ASSIGNMENT: Write the material out again, line by line, exactly as it is.

※

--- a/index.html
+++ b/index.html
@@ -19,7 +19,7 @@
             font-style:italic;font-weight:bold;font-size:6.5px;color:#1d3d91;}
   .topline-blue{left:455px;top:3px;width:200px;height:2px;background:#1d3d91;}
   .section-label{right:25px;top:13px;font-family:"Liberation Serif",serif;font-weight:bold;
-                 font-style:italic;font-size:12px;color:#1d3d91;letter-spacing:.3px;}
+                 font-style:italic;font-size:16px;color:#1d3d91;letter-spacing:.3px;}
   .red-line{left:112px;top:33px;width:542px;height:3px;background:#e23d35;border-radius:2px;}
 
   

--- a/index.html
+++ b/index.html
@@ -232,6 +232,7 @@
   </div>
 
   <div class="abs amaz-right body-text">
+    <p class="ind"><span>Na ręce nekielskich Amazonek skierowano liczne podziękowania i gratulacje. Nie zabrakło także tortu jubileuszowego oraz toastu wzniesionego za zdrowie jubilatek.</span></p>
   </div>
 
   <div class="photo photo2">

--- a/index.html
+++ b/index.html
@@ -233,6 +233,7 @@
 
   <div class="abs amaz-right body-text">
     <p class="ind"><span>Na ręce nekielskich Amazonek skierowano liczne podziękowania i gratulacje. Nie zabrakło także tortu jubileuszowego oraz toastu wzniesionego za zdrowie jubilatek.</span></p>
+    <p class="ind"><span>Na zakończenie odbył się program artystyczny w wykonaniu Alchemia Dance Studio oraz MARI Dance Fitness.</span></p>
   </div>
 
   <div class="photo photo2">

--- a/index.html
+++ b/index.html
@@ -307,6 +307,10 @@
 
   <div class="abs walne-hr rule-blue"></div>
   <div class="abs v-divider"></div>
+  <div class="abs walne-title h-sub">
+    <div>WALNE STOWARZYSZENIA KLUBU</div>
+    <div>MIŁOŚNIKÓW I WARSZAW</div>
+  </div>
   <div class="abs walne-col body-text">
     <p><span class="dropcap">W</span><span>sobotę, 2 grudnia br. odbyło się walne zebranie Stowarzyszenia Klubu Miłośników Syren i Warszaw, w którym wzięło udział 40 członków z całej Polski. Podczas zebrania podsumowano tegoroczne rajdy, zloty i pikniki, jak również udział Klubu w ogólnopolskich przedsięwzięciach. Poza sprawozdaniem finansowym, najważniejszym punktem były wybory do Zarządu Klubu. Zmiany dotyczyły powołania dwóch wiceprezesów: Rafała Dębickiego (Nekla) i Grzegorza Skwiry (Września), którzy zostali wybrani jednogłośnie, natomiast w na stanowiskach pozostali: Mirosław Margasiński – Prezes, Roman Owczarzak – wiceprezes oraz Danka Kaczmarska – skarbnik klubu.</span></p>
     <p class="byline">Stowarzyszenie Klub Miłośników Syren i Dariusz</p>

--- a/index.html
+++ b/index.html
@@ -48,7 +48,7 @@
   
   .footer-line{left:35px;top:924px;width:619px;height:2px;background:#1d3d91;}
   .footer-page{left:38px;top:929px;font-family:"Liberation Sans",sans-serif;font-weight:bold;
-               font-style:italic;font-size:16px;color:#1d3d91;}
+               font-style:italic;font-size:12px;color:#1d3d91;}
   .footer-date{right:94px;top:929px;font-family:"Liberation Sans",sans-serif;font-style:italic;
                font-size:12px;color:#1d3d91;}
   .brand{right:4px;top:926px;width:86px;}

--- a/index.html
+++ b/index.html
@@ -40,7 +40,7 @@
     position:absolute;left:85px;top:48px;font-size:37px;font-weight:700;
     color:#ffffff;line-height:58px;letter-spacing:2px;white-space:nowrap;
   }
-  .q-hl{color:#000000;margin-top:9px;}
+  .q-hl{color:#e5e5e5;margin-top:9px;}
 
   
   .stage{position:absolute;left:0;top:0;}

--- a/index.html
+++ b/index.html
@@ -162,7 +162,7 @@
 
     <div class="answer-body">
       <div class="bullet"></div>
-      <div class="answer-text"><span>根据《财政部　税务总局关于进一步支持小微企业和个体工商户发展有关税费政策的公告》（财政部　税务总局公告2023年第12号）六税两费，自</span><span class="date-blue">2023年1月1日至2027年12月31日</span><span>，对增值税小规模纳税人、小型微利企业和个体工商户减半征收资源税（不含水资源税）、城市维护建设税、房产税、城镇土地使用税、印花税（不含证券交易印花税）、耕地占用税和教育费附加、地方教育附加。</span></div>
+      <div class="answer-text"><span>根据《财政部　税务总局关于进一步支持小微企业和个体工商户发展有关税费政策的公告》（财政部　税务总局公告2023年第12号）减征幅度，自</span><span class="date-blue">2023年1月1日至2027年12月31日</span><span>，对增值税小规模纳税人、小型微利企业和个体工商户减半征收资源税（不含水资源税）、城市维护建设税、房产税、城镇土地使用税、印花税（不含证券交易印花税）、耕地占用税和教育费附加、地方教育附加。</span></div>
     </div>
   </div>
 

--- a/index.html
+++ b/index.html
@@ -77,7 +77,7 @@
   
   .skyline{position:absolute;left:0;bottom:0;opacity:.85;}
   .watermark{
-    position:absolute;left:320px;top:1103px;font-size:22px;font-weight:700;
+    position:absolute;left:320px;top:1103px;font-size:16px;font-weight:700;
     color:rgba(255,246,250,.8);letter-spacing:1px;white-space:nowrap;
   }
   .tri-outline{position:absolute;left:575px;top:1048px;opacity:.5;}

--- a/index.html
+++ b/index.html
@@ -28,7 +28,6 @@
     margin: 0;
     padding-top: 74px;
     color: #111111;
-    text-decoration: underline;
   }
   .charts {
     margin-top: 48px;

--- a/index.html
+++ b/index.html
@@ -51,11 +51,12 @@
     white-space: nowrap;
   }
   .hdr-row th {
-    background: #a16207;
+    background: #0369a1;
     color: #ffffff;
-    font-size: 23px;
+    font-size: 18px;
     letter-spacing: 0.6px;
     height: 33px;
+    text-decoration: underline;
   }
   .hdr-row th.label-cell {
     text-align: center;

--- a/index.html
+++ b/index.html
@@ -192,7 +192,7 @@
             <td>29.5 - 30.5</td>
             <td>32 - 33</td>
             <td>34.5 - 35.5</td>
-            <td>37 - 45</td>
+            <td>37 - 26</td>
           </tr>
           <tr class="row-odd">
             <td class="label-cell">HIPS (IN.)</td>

※

RESULT FOR THIS TASK:
--- a/index.html
+++ b/index.html
@@ -19,7 +19,7 @@
             font-style:italic;font-weight:bold;font-size:6.5px;color:#1d3d91;}
   .topline-blue{left:455px;top:3px;width:200px;height:2px;background:#1d3d91;}
   .section-label{right:25px;top:13px;font-family:"Liberation Serif",serif;font-weight:bold;
-                 font-style:italic;font-size:12px;color:#1d3d91;letter-spacing:.3px;}
+                 font-style:italic;font-size:16px;color:#1d3d91;letter-spacing:.3px;}
   .red-line{left:112px;top:33px;width:542px;height:3px;background:#e23d35;border-radius:2px;}
 
   

--- a/index.html
+++ b/index.html
@@ -232,6 +232,7 @@
   </div>
 
   <div class="abs amaz-right body-text">
+    <p class="ind"><span>Na ręce nekielskich Amazonek skierowano liczne podziękowania i gratulacje. Nie zabrakło także tortu jubileuszowego oraz toastu wzniesionego za zdrowie jubilatek.</span></p>
   </div>
 
   <div class="photo photo2">

--- a/index.html
+++ b/index.html
@@ -233,6 +233,7 @@
 
   <div class="abs amaz-right body-text">
     <p class="ind"><span>Na ręce nekielskich Amazonek skierowano liczne podziękowania i gratulacje. Nie zabrakło także tortu jubileuszowego oraz toastu wzniesionego za zdrowie jubilatek.</span></p>
+    <p class="ind"><span>Na zakończenie odbył się program artystyczny w wykonaniu Alchemia Dance Studio oraz MARI Dance Fitness.</span></p>
   </div>
 
   <div class="photo photo2">

--- a/index.html
+++ b/index.html
@@ -307,6 +307,10 @@
 
   <div class="abs walne-hr rule-blue"></div>
   <div class="abs v-divider"></div>
+  <div class="abs walne-title h-sub">
+    <div>WALNE STOWARZYSZENIA KLUBU</div>
+    <div>MIŁOŚNIKÓW I WARSZAW</div>
+  </div>
   <div class="abs walne-col body-text">
     <p><span class="dropcap">W</span><span>sobotę, 2 grudnia br. odbyło się walne zebranie Stowarzyszenia Klubu Miłośników Syren i Warszaw, w którym wzięło udział 40 członków z całej Polski. Podczas zebrania podsumowano tegoroczne rajdy, zloty i pikniki, jak również udział Klubu w ogólnopolskich przedsięwzięciach. Poza sprawozdaniem finansowym, najważniejszym punktem były wybory do Zarządu Klubu. Zmiany dotyczyły powołania dwóch wiceprezesów: Rafała Dębickiego (Nekla) i Grzegorza Skwiry (Września), którzy zostali wybrani jednogłośnie, natomiast w na stanowiskach pozostali: Mirosław Margasiński – Prezes, Roman Owczarzak – wiceprezes oraz Danka Kaczmarska – skarbnik klubu.</span></p>
     <p class="byline">Stowarzyszenie Klub Miłośników Syren i Dariusz</p>

--- a/index.html
+++ b/index.html
@@ -48,7 +48,7 @@
   
   .footer-line{left:35px;top:924px;width:619px;height:2px;background:#1d3d91;}
   .footer-page{left:38px;top:929px;font-family:"Liberation Sans",sans-serif;font-weight:bold;
-               font-style:italic;font-size:16px;color:#1d3d91;}
+               font-style:italic;font-size:12px;color:#1d3d91;}
   .footer-date{right:94px;top:929px;font-family:"Liberation Sans",sans-serif;font-style:italic;
                font-size:12px;color:#1d3d91;}
   .brand{right:4px;top:926px;width:86px;}

--- a/index.html
+++ b/index.html
@@ -40,7 +40,7 @@
     position:absolute;left:85px;top:48px;font-size:37px;font-weight:700;
     color:#ffffff;line-height:58px;letter-spacing:2px;white-space:nowrap;
   }
-  .q-hl{color:#000000;margin-top:9px;}
+  .q-hl{color:#e5e5e5;margin-top:9px;}
 
   
   .stage{position:absolute;left:0;top:0;}

--- a/index.html
+++ b/index.html
@@ -162,7 +162,7 @@
 
     <div class="answer-body">
       <div class="bullet"></div>
-      <div class="answer-text"><span>根据《财政部　税务总局关于进一步支持小微企业和个体工商户发展有关税费政策的公告》（财政部　税务总局公告2023年第12号）六税两费，自</span><span class="date-blue">2023年1月1日至2027年12月31日</span><span>，对增值税小规模纳税人、小型微利企业和个体工商户减半征收资源税（不含水资源税）、城市维护建设税、房产税、城镇土地使用税、印花税（不含证券交易印花税）、耕地占用税和教育费附加、地方教育附加。</span></div>
+      <div class="answer-text"><span>根据《财政部　税务总局关于进一步支持小微企业和个体工商户发展有关税费政策的公告》（财政部　税务总局公告2023年第12号）减征幅度，自</span><span class="date-blue">2023年1月1日至2027年12月31日</span><span>，对增值税小规模纳税人、小型微利企业和个体工商户减半征收资源税（不含水资源税）、城市维护建设税、房产税、城镇土地使用税、印花税（不含证券交易印花税）、耕地占用税和教育费附加、地方教育附加。</span></div>
     </div>
   </div>
 

--- a/index.html
+++ b/index.html
@@ -77,7 +77,7 @@
   
   .skyline{position:absolute;left:0;bottom:0;opacity:.85;}
   .watermark{
-    position:absolute;left:320px;top:1103px;font-size:22px;font-weight:700;
+    position:absolute;left:320px;top:1103px;font-size:16px;font-weight:700;
     color:rgba(255,246,250,.8);letter-spacing:1px;white-space:nowrap;
   }
   .tri-outline{position:absolute;left:575px;top:1048px;opacity:.5;}

--- a/index.html
+++ b/index.html
@@ -28,7 +28,6 @@
     margin: 0;
     padding-top: 74px;
     color: #111111;
-    text-decoration: underline;
   }
   .charts {
     margin-top: 48px;

--- a/index.html
+++ b/index.html
@@ -51,11 +51,12 @@
     white-space: nowrap;
   }
   .hdr-row th {
-    background: #a16207;
+    background: #0369a1;
     color: #ffffff;
-    font-size: 23px;
+    font-size: 18px;
     letter-spacing: 0.6px;
     height: 33px;
+    text-decoration: underline;
   }
   .hdr-row th.label-cell {
     text-align: center;

--- a/index.html
+++ b/index.html
@@ -192,7 +192,7 @@
             <td>29.5 - 30.5</td>
             <td>32 - 33</td>
             <td>34.5 - 35.5</td>
-            <td>37 - 45</td>
+            <td>37 - 26</td>
           </tr>
           <tr class="row-odd">
             <td class="label-cell">HIPS (IN.)</td>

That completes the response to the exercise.